3. How can we write programs to produce formatted output and save it in a file?


In [1]:
import nltk, re, pprint
from nltk import word_tokenize # tokenization
from urllib import request # text from web
from bs4 import BeautifulSoup # html parse

## Accessing Text from the Web and from Disk

In [2]:
url = "http://www.gutenberg.org/files/2554/2554-0.txt"
response = request.urlopen(url)
raw = response.read().decode('utf8')
type(raw)

str

In [3]:
print("The length of this string is {:d}".format(len(raw)))

The length of this string is 1176812


In [4]:
raw[:75]

'\ufeffThe Project Gutenberg eBook of Crime and Punishment, by Fyodor Dostoevsky\r'

## Tokenization

In [5]:
tokens = word_tokenize(raw)
type(tokens)

list

In [6]:
print("The length of the tokens is {:d}".format(len(tokens)))

The length of the tokens is 257058


In [7]:
print(tokens[:50])

['\ufeffThe', 'Project', 'Gutenberg', 'eBook', 'of', 'Crime', 'and', 'Punishment', ',', 'by', 'Fyodor', 'Dostoevsky', 'This', 'eBook', 'is', 'for', 'the', 'use', 'of', 'anyone', 'anywhere', 'in', 'the', 'United', 'States', 'and', 'most', 'other', 'parts', 'of', 'the', 'world', 'at', 'no', 'cost', 'and', 'with', 'almost', 'no', 'restrictions', 'whatsoever', '.', 'You', 'may', 'copy', 'it', ',', 'give', 'it', 'away']


## Create NLTK text from list of tokens

In [8]:
text = nltk.Text(tokens)
type(text)

nltk.text.Text

### By converting tokens to NLTK text, we are able to run NLTK methods on the tokens.

In [9]:
text.collocations()

Katerina Ivanovna; Pyotr Petrovitch; Pulcheria Alexandrovna; Avdotya
Romanovna; Rodion Romanovitch; Marfa Petrovna; Sofya Semyonovna; old
woman; Project Gutenberg-tm; Porfiry Petrovitch; Amalia Ivanovna;
great deal; young man; Nikodim Fomitch; Project Gutenberg; Ilya
Petrovitch; Andrey Semyonovitch; Hay Market; Dmitri Prokofitch; Good
heavens


### Recall that collocations are a sequence of words that occur together unusually often. 

## Subset text to what we need
### We cannot reliably detect where the content begins and ends, and so have to resort to manual inspection of the file, to discover unique strings that mark the beginning and the end, before trimming *raw* to be just the content and nothing else.
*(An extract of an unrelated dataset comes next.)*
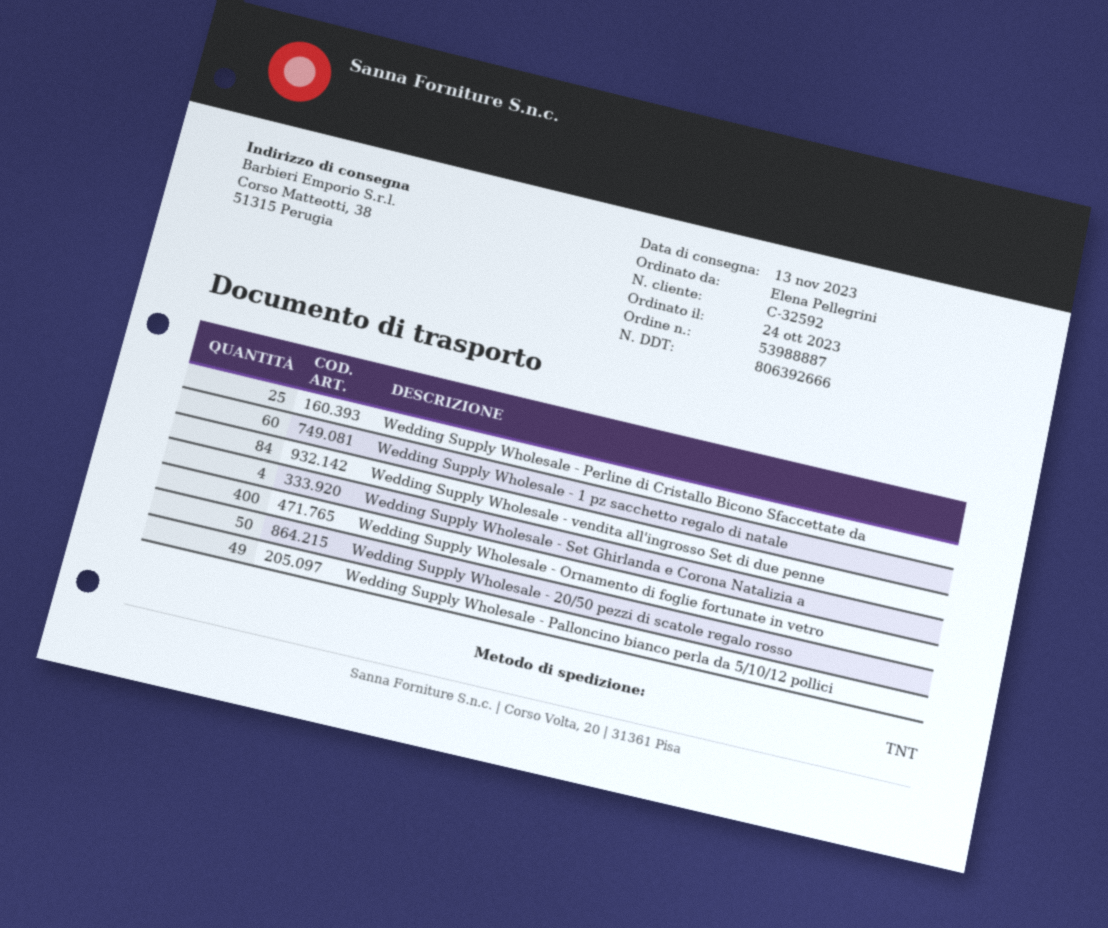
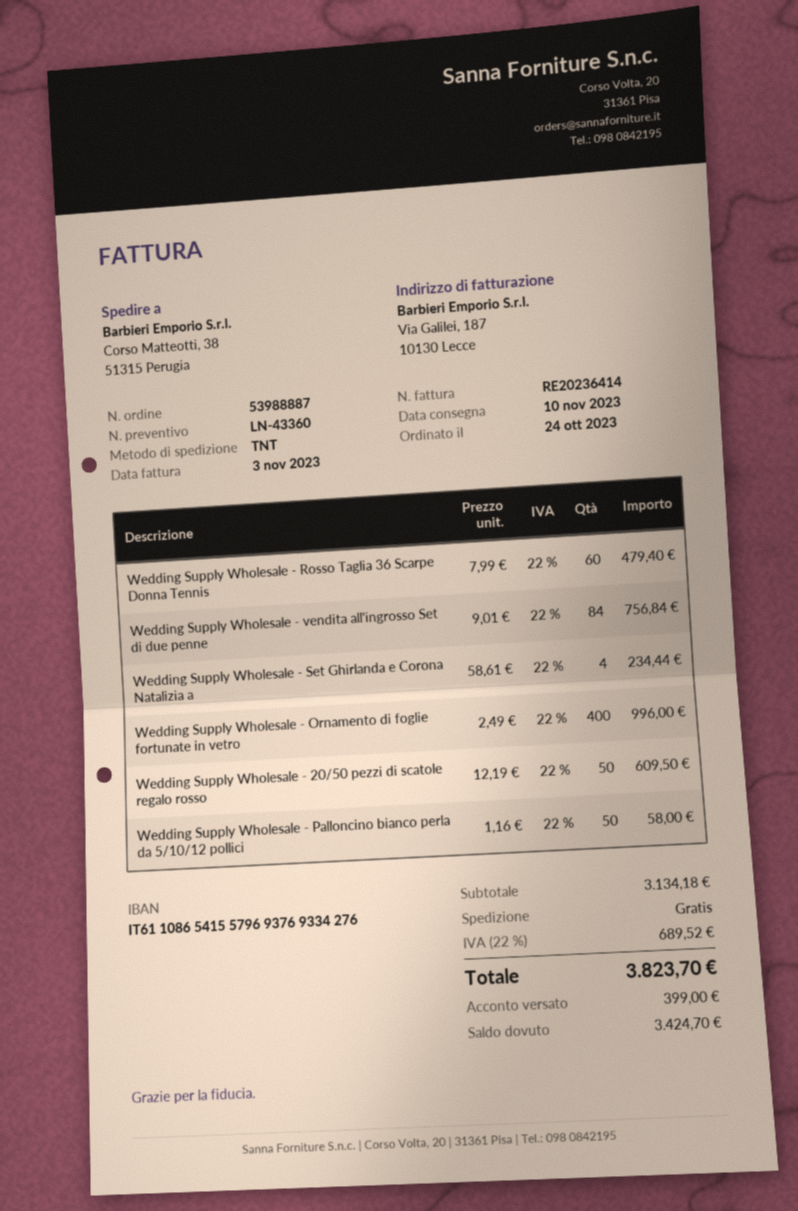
delivery date: 2023-11-13 -> 2023-11-10
Wedding Supply Wholesale - Perline di Cristallo Bicono Sfaccettate da: 25 -> none
Wedding Supply Wholesale - 1 pz sacchetto regalo di natale: 60 -> none
Wedding Supply Wholesale - Palloncino bianco perla da 5/10/12 pollici: 49 -> 50
Wedding Supply Wholesale - Rosso Taglia 36 Scarpe Donna Tennis: none -> 60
So that it begins with "PART I" and goes up to the phrase that marks the end of the content.

In [10]:
start = raw.find("PART I")
end = raw.find("End of Project Gutenberg's Crime")
raw = raw[start:end]
raw.find("PART I")

0

## Dealing with HTML

In [11]:
url = "http://news.bbc.co.uk/2/hi/health/2284783.stm"
html = request.urlopen(url).read().decode('utf8')
html[:60]

'<!doctype html public "-//W3C//DTD HTML 4.0 Transitional//EN'

### To get text out of HTML we will use a Python library called *BeautifulSoup*

In [12]:
raw = BeautifulSoup(html, 'html.parser').get_text()
tokens = word_tokenize(raw)
print(tokens[:50])

['BBC', 'NEWS', '|', 'Health', '|', 'Blondes', "'to", 'die', 'out', 'in', '200', "years'", 'NEWS', 'SPORT', 'WEATHER', 'WORLD', 'SERVICE', 'A-Z', 'INDEX', 'SEARCH', 'You', 'are', 'in', ':', 'Health', 'News', 'Front', 'Page', 'Africa', 'Americas', 'Asia-Pacific', 'Europe', 'Middle', 'East', 'South', 'Asia', 'UK', 'Business', 'Entertainment', 'Science/Nature', 'Technology', 'Health', 'Medical', 'notes', '--', '--', '--', '--', '--', '--']


### This still contains unwanted material concerning site navigation and related stories. With some trial and error you can find the start and end indexes of the content and select the tokens of interest, and initialize a text as before.

In [13]:
text = nltk.Text(tokens)
text.concordance('gene')

Displaying 7 of 7 matches:
hey say too few people now carry the gene for blondes to last beyond the next 
blonde hair is caused by a recessive gene . In order for a child to have blond
 have blonde hair , it must have the gene on both sides of the family in the g
ere is a disadvantage of having that gene or by chance . They do n't disappear
des would disappear is if having the gene was a disadvantage and I do not thin
er's Polio campaign launched in Iraq Gene defect explains high blood pressure 
er's Polio campaign launched in Iraq Gene defect explains high blood pressure 


## Reading Local Files

In [14]:
f = open('data/crimeandpunishment.txt')
raw = f.read()
tokens = word_tokenize(raw)
words = [w.lower() for w in tokens]
vocab = sorted(set(words))
print(vocab[:50])
f.close()

['!', "'", "''", "'_i", "'_is", "'_please", "'_seems_", "'again", "'an", "'and", "'answered", "'at", "'ave", "'be", "'because", "'behold", "'blame", "'but", "'campany", "'can", "'catch", "'change", "'cinq", "'clasped", "'come", "'could", "'d", "'defend", "'destroyers", "'disgraceful", "'do", "'dounia", "'eliminate", "'everybody", "'evidence", "'extraordinary", "'filka", "'for", "'from", "'general", "'genteel", "'germans", "'give", "'go", "'good", "'government", "'happiness", "'he", "'here", "'honourable"]


In [15]:
print("The vocabulary of 'crimeandpunishment.txt' has {:d} words".format(len(vocab)))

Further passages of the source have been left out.